Code Monkey home page Code Monkey logo

sipgo's Introduction

SIPGO

Go Report Card License GitHub go.mod Go version

SIPGO is library for writing fast SIP services in GO language.
It comes with SIP stack (RFC 3261|RFC3581) optimized for fast parsing.

For experimental features checkout also
github.com/emiago/sipgox It adds media, call, dialog creation on top of sipgo more easily.

Fetch lib with:

go get github.com/emiago/sipgo

NOTE: LIB MAY HAVE API CHANGES UNTIL STABLE VERSION.

To keep project development you can support it

Also, if you are using lib in any way, we would like to share it here.

Supported protocols

  • UDP
  • TCP
  • TLS
  • WS
  • WSS

Examples

Tools developed:

  • CLI softphone for easy testing gophone
  • Simple proxy where NAT is problem psip
  • ... your tool can be here

Performance

As example you can find example/proxysip as simple version of statefull proxy. It is used for stress testing with sipp.

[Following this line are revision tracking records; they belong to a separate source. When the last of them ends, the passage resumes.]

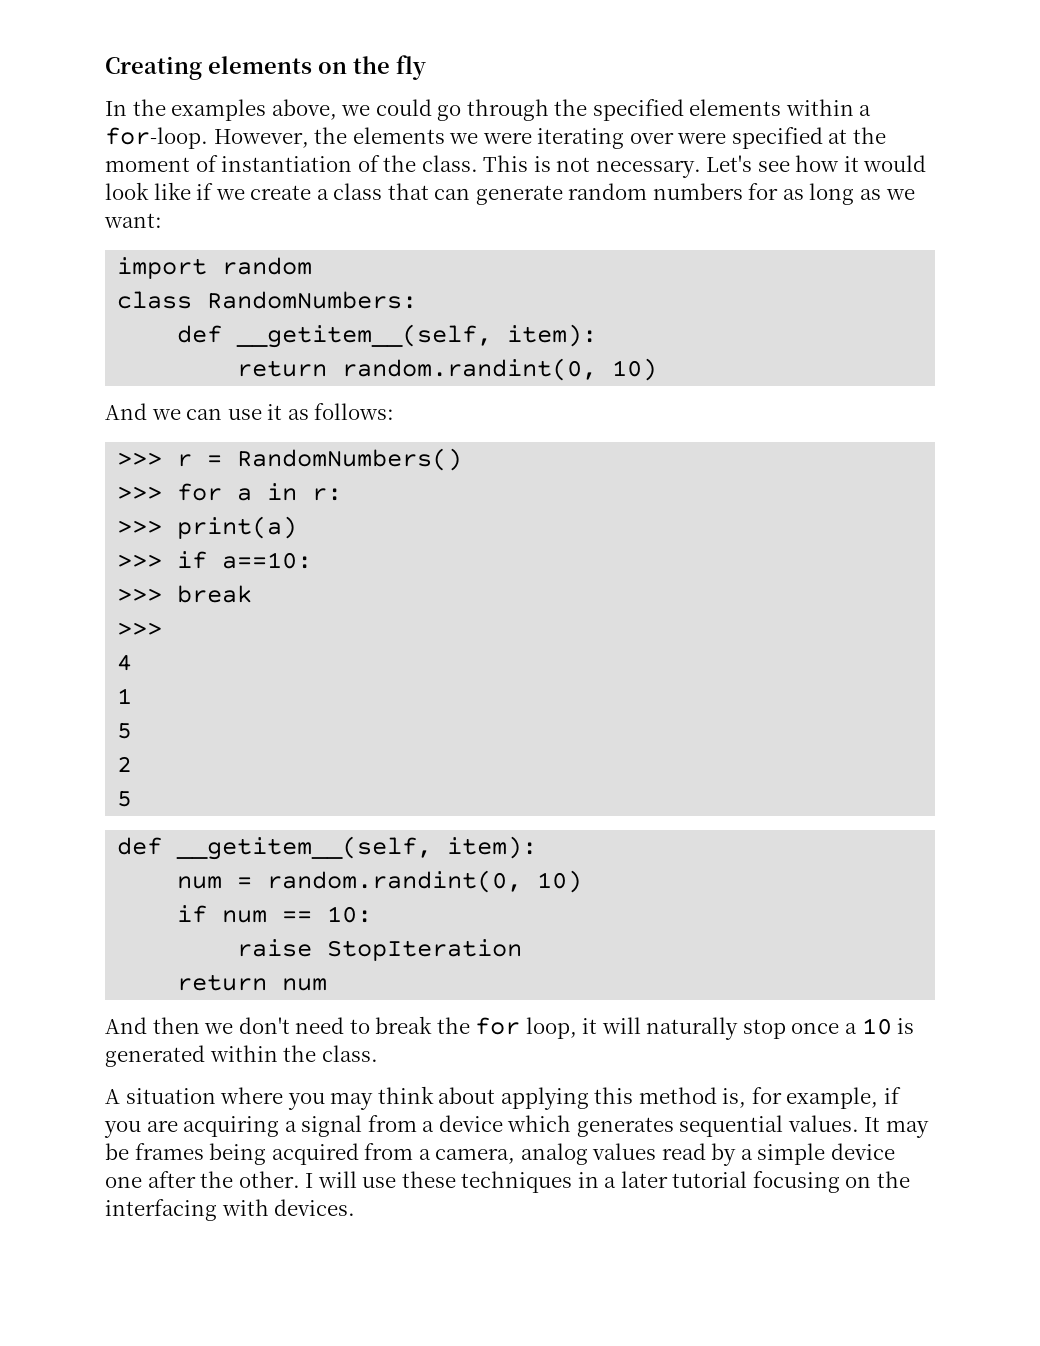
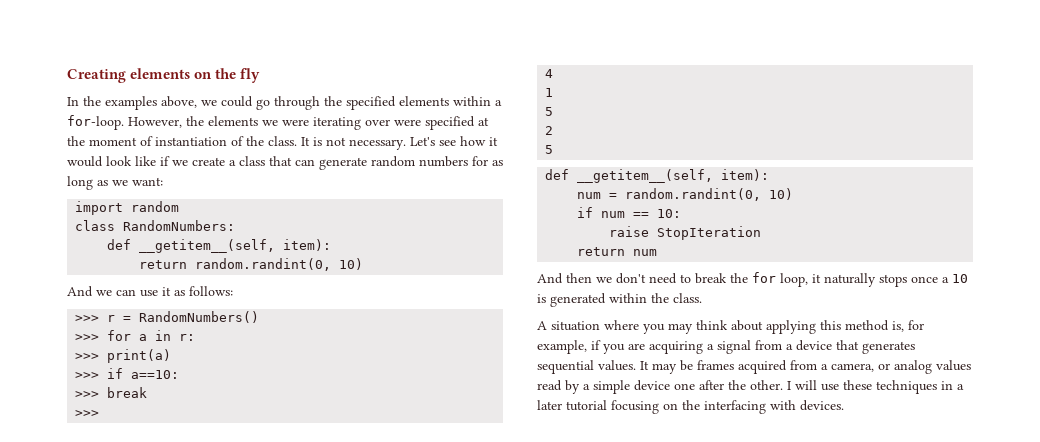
[483,155,529,172] This -> [301,137,310,146] It
[601,1017,786,1040] will naturally stop -> [824,273,907,287] naturally stops
[507,1115,572,1132] which -> [836,340,859,350] that
[209,1143,267,1165] being -> (734, 365) none
(516, 1156) none -> [878,363,890,370] or

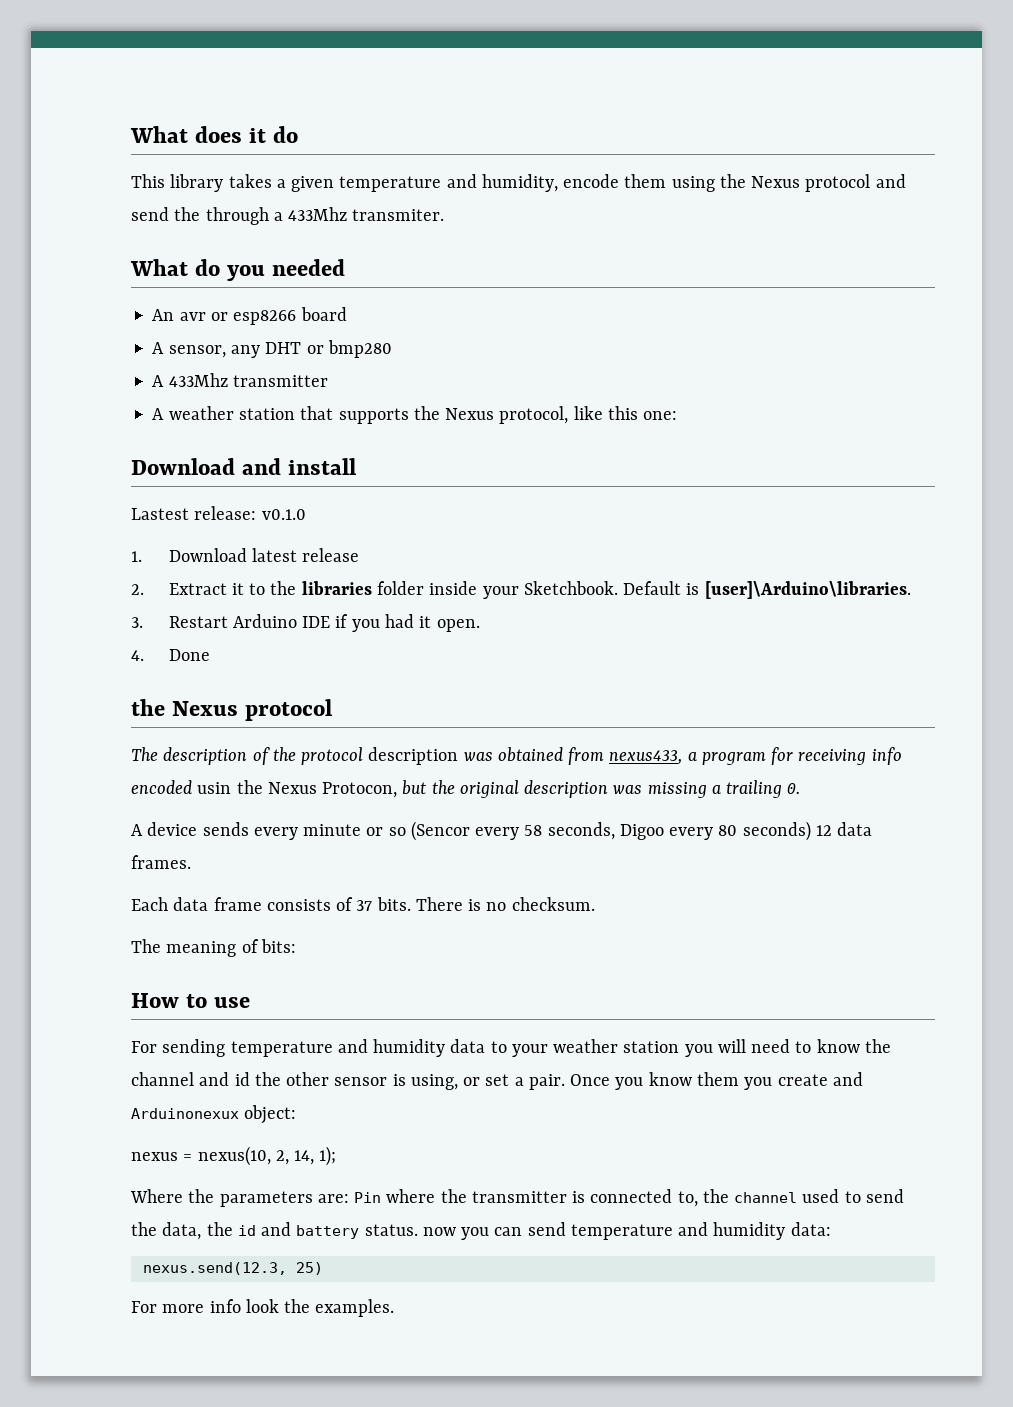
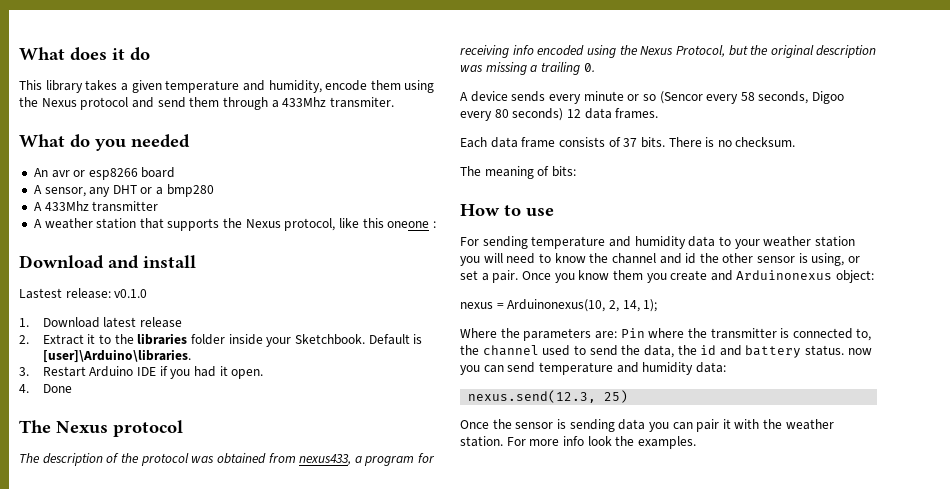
[174,207,201,221] the -> [189,97,220,107] them
(324, 349) none -> [156,187,164,195] a
[643,411,678,420] one: -> [387,221,436,228] oneone :
[131,699,165,716] the -> [19,420,51,433] The
[368,747,459,765] description -> (189, 459) none
[197,780,398,798] usin the Nexus Protocon, -> [586,45,725,58] using the Nexus Protocol,
[131,1108,239,1119] Arduinonexux -> [736,270,833,280] Arduinonexus
[197,1146,271,1166] nexus(10, -> [507,299,606,312] Arduinonexus(10,
(323, 1268) none -> [460,419,834,432] [460,436,503,447] Once the sensor is sending data you can pair it with the weather station.

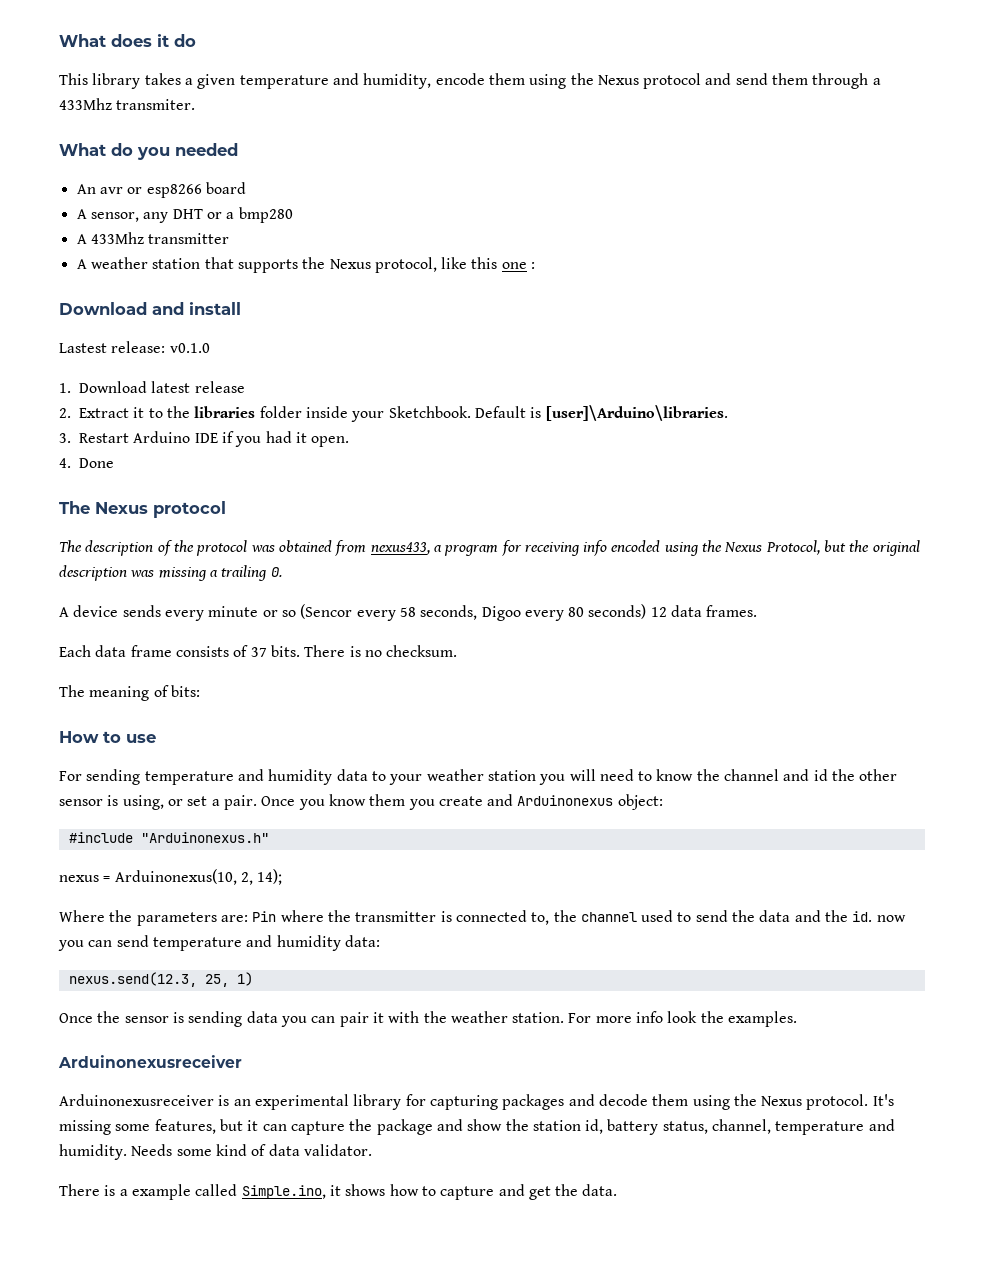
[387,221,430,228] oneone -> [501,262,527,269] one
(875, 276) none -> [68,832,269,843] // #include "Arduinonexus.h"
[622,299,658,312] 14, 1); -> [257,869,283,885] 14);
[643,345,845,358] data, the id and battery status. -> [759,910,873,922] data and the id.
[604,390,629,403] 25) -> [204,972,253,987] 25, 1)
(696, 442) none -> [58,1055,242,1068] [59,1094,894,1110] [59,1119,895,1135] [59,1144,372,1160] [59,1184,618,1200] // Arduinonexusreceiver // Arduinonexusreceiver is an experimental library for capturing packages and decode them using the Nexus protocol. It's missing some features, but it can capture the package and show the station id, battery status, channel, temperature and humidity. Needs some kind of data validator. // There is a example called Simple.ino, it shows how to capture and get the data.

To find out more about performance check the latest results:
example/proxysip

Used By

babelforce

Usage

Lib allows you to write easily sip servers, clients, stateful proxies, registrars or any sip routing. Writing in GO we are not limited to handle SIP requests/responses in many ways, or to integrate and scale with any external services (databases, caches...).

UAS/UAC build

Using server or client handle for UA you can build incoming or outgoing requests.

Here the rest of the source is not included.